‘I hate to ask’: How a fraudster manipulated a Colwood single mother out of tens of thousands of dollars

Christine Hale says she lost as much as $100,000 to a man who told her he loved her while inventing lawyer fees and death threats

Steven Vanbuskirk was Christine Hale’s first love. At 16, he was the first person who told her she was pretty and made her feel like she mattered. She was badly bullied in high school, and latched on quickly to his affection. She remembers a night out bowling with friends; she and Vanbuskirk wandered off and talked for three hours. She felt special, connected. 

They had a child together a year later, a son who’s now in his 20s. Their relationship didn’t last for long, but they stayed in touch and were on friendly terms. They both married other people, and then both got divorced. Hale has two children from another partner, now 11 and nine. 

She said she never got over Vanbuskirk, though. In December 2015, he was struggling financially and planning to move back to the Westshore. So she offered him her couch, happy to help him get on his feet. He didn’t pay rent or help with bills, but was helpful around the house, and the kids liked him. He couldn’t keep a job, but it was never his fault, and it seemed like he was trying. Their romance rekindled. 

In the early days, she remembers a simple night of making dinner at home. “We were just cooking together, and the camaraderie and the laughter—it just felt amazing. I was so happy. I really felt wonderful and like we were a real family. But then, it was nothing tangible, it was always just words,” she said, looking back. 

“I had gotten out of a bad marriage, and when he came along it was like, ‘Oh my god, I didn’t know things could be this good.’ Until it wasn’t.”
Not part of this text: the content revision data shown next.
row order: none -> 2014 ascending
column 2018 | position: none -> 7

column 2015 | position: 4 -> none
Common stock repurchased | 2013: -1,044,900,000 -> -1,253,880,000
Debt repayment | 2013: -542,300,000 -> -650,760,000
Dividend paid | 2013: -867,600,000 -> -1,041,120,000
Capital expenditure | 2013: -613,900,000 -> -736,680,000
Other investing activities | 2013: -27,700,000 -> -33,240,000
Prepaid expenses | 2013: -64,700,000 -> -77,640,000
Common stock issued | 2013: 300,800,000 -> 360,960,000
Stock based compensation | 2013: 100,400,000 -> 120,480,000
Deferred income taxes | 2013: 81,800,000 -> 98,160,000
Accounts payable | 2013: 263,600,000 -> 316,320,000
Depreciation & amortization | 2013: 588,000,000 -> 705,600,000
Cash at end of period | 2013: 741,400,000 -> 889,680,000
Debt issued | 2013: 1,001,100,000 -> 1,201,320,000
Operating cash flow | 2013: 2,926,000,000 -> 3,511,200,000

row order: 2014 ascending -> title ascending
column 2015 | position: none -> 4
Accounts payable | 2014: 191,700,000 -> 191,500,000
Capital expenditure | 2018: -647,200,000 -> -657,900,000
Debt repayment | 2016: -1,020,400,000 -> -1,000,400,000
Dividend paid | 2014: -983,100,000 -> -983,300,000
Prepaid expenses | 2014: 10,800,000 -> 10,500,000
Instead of the rekindling of her first love, Hale was in for a months-long series of increasingly expensive demands for money, sometimes to pay for understandable costs, and other times to cover costs that in retrospect sound insane to Hale. It all amounted to $100,000, first from her savings and then going deep into debt, and left the mother of three facing bankruptcy alone.

‘I hate to ask’

In the spring, Hale gave Vanbuskirk money to visit a close family friend who was sick. Then she died, and Hale let him pawn her wedding rings to get to the funeral. Soon after, Hale’s own grandmother died and while she was away for the funeral she found out Vanbuskirk hadn’t paid the pawn shop, and her rings were gone for good. 

He got another job and life was calm for a few months. Then on Friday, Oct. 13, 2016 Hale got a text: “I just got arrested!!” He had been accused of defrauding WorkSafeBC. He told Hale his ex-wife was framing him; that he was innocent.
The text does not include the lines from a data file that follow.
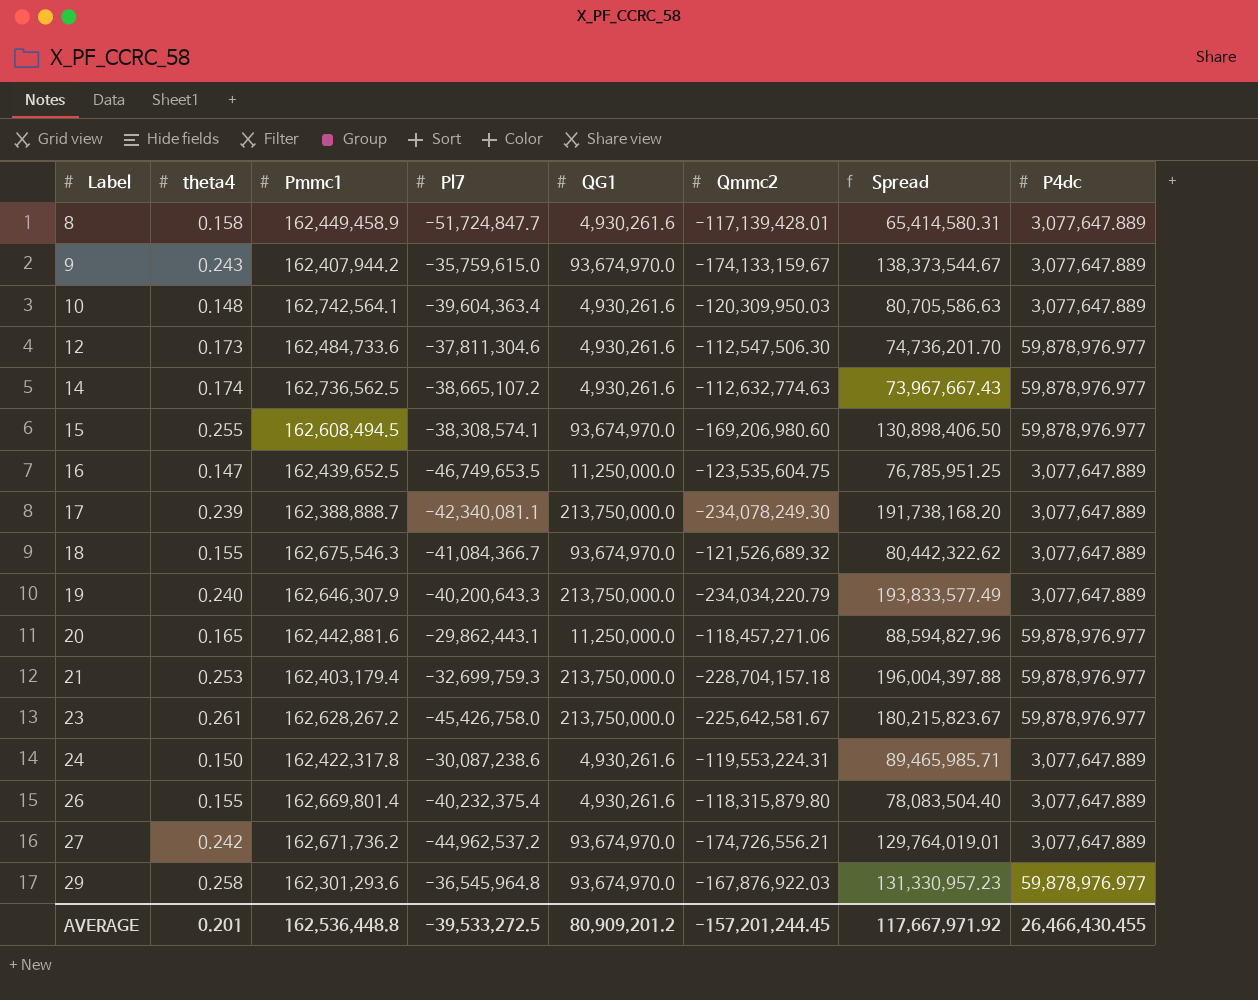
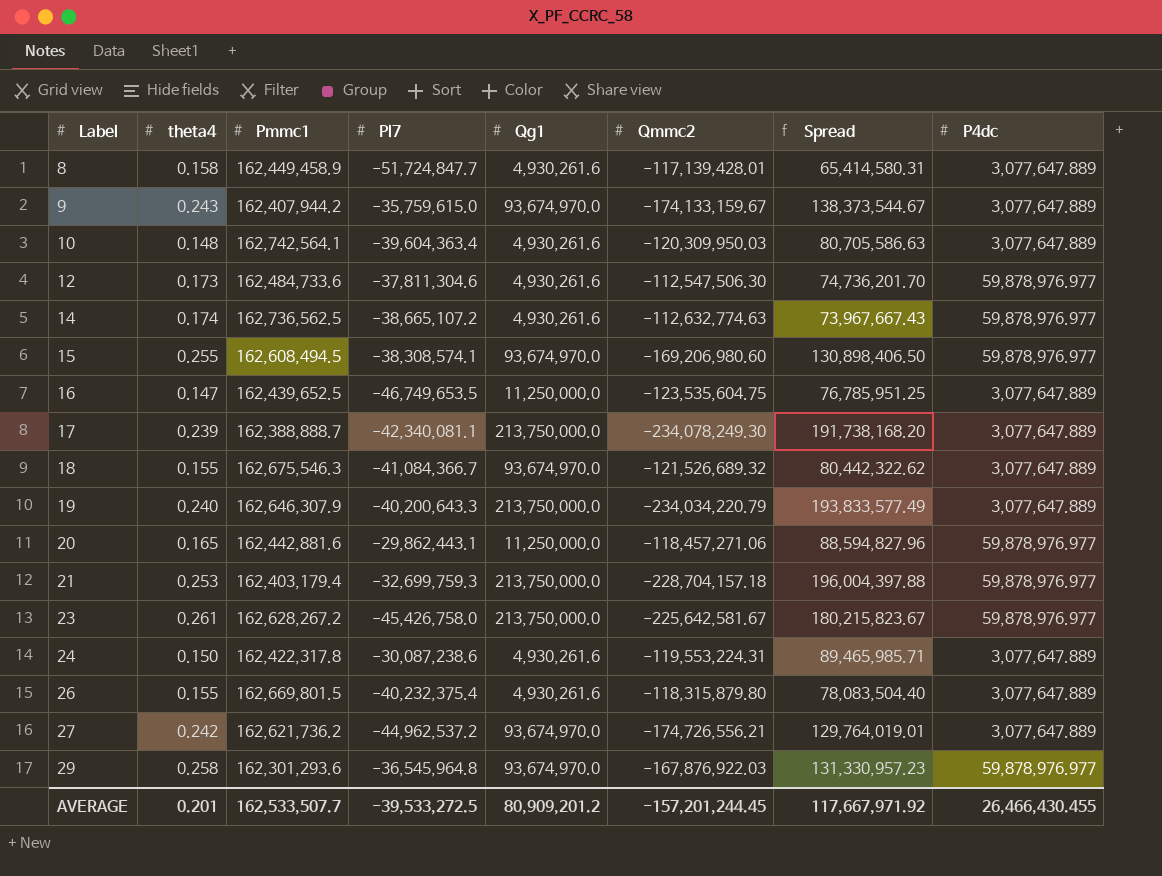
column name: QG1 -> Qg1
26 | Pmmc1: 162,669,801.4 -> 162,669,801.5
27 | Pmmc1: 162,671,736.2 -> 162,621,736.2
AVERAGE | Pmmc1: 162,536,448.8 -> 162,533,507.7

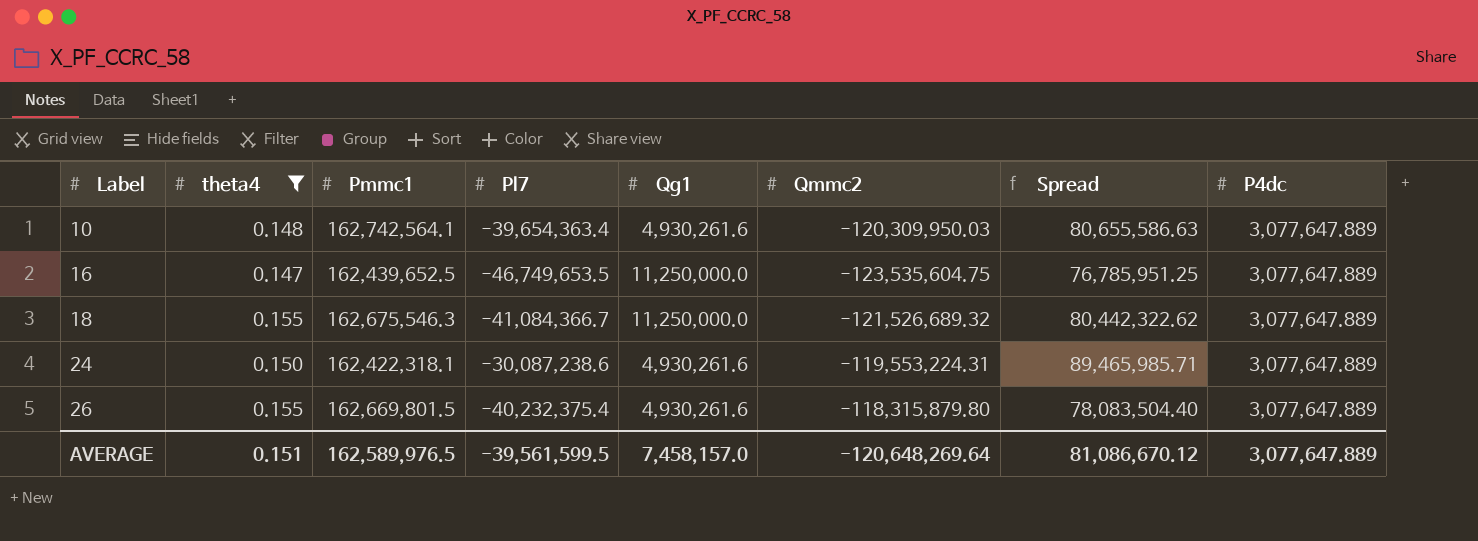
filter: none -> theta4 <= 0.155
10 | Pl7: -39,604,363.4 -> -39,654,363.4
10 | Spread: 80,705,586.63 -> 80,655,586.63
18 | Qg1: 93,674,970.0 -> 11,250,000.0
24 | Pmmc1: 162,422,317.8 -> 162,422,318.1
AVERAGE | theta4: 0.201 -> 0.151
AVERAGE | Pmmc1: 162,533,507.7 -> 162,589,976.5
AVERAGE | Pl7: -39,533,272.5 -> -39,561,599.5
AVERAGE | Qg1: 80,909,201.2 -> 7,458,157.0
AVERAGE | Qmmc2: -157,201,244.45 -> -120,648,269.64
AVERAGE | Spread: 117,667,971.92 -> 81,086,670.12
AVERAGE | P4dc: 26,466,430.455 -> 3,077,647.889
In November, things escalated. He owed a fine for missing a court date in Port Hardy. “We paid a fine, and the bench warrant went away,” Hale wrote in her statement to police. She was sending money directly to his lawyer to help out. In December he needed to spend a week in Campbell River with his lawyer before court. She bought his bus ticket and paid for a hotel, and sent him $800 on Dec. 8 for food, cigarettes, and cab rides to the lawyer’s office.